ST. SIMONS ISLAND, GA (WTOC) - Since 2000, it is estimated that 850,000 unauthorized immigrants have entered the U.S. each year.
There are currently more than 11 million illegal immigrants in the country. Right now, lawmakers are debating a bill on immigration reform.
In the meantime, thousands of people are taking steps to become naturalized citizens.
The reasons people want to live in the U.S. are as varied as the countries from which they come. For some, it simply means having a better life.
One Nigerian-born American said having money in his home country puts someone at risk of violence.
He took the oath of allegiance in a ceremony at the Fort Frederica National Monument on St. Simons Island to make his American dream a reality.
"It's just always uplifting to see people that choose our country," said Lisa Godbey Wood, chief judge for the U.S. District Court for Georgia's Southern District.
She presided over the naturalization ceremony, which was the final step in the process of becoming a naturalized, U.S. citizen. New citizens get introduced to the U.S. justice system, learn the importance of citizenship and get a grand welcome.
The ceremony was held outdoors for the first time rather than inside a courtroom ceremony. Twenty-one men and women from 13 different countries were naturalized.
"Not only do they inherit a whole host of Constitutional rights and civil responsibilities, they inherit all the national park lands that our country has to offer," Wood said.
Chibeuze "Sonny" Onunka is a naturalized U.S. citizen. He left his homeland nine years ago, leaving behind his family and giving up his rank as captain in the Nigerian army.
He first moved to New York and opened a limousine business. Then three years after leaving his home in Aba, Nigeria, he returned to video and his brother was target for kidnappers.
"I went home to visit them, the week I left, they went to him and ask for the money I gave him. they kidnapped him," Onunka said.

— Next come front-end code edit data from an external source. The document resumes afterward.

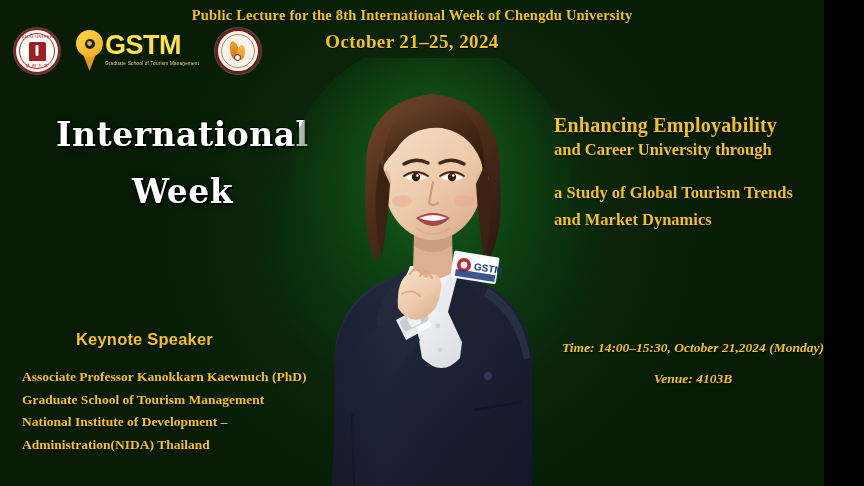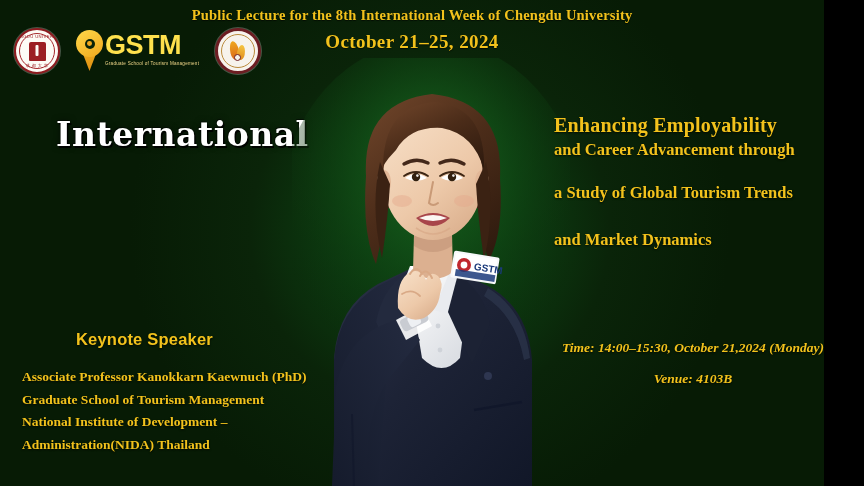"and Career Advancement through" div { text: Advancement -> University }
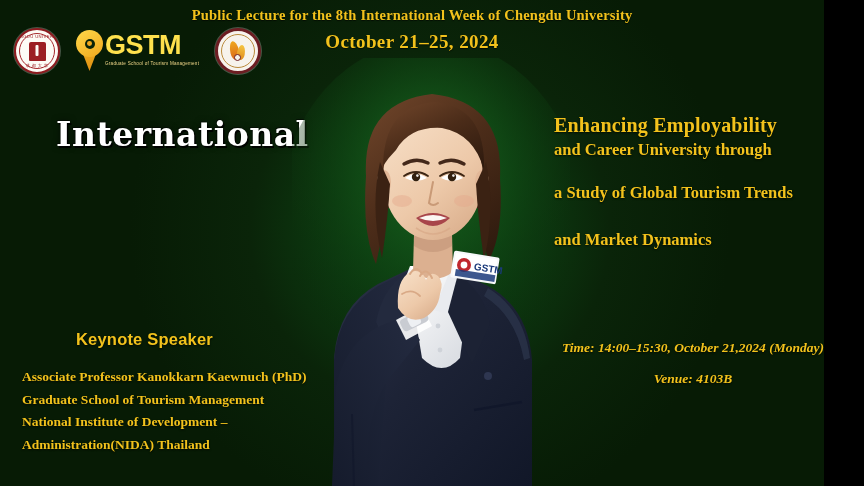"Week" div { html: none -> <div>Week</div> }
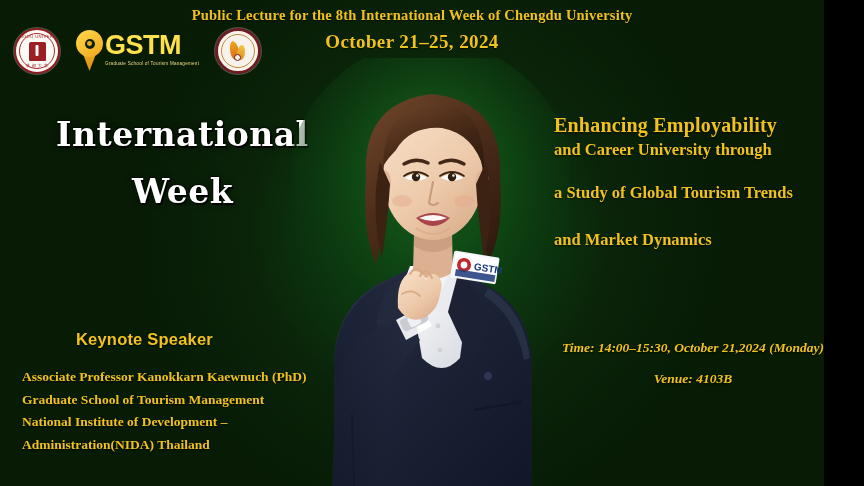"and Market Dynamics" #lt-l4 { margin-top: 27px -> 7px }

He said he had to pay $500,000 to free his brother, an outrageous ransom that forced him to close the business and move to the southern U.S.
Onunka gained permanent residency status. He works at Jenkins High School as a food nutritionist for the Savannah-Chatham County Public School System.
Six months ago, this father started the journey toward becoming a U.S. citizen, submitting the N-400 application, completing the background check and passing the U.S. citizenship and immigration services interview.
The final task was taking the oath of allegiance.
Onunka's mother and sister live in New York. His sister is the only other member of his family who is a naturalized U.S. citizen. Because of the danger to his family in Africa, He wants to one day move to the U.S.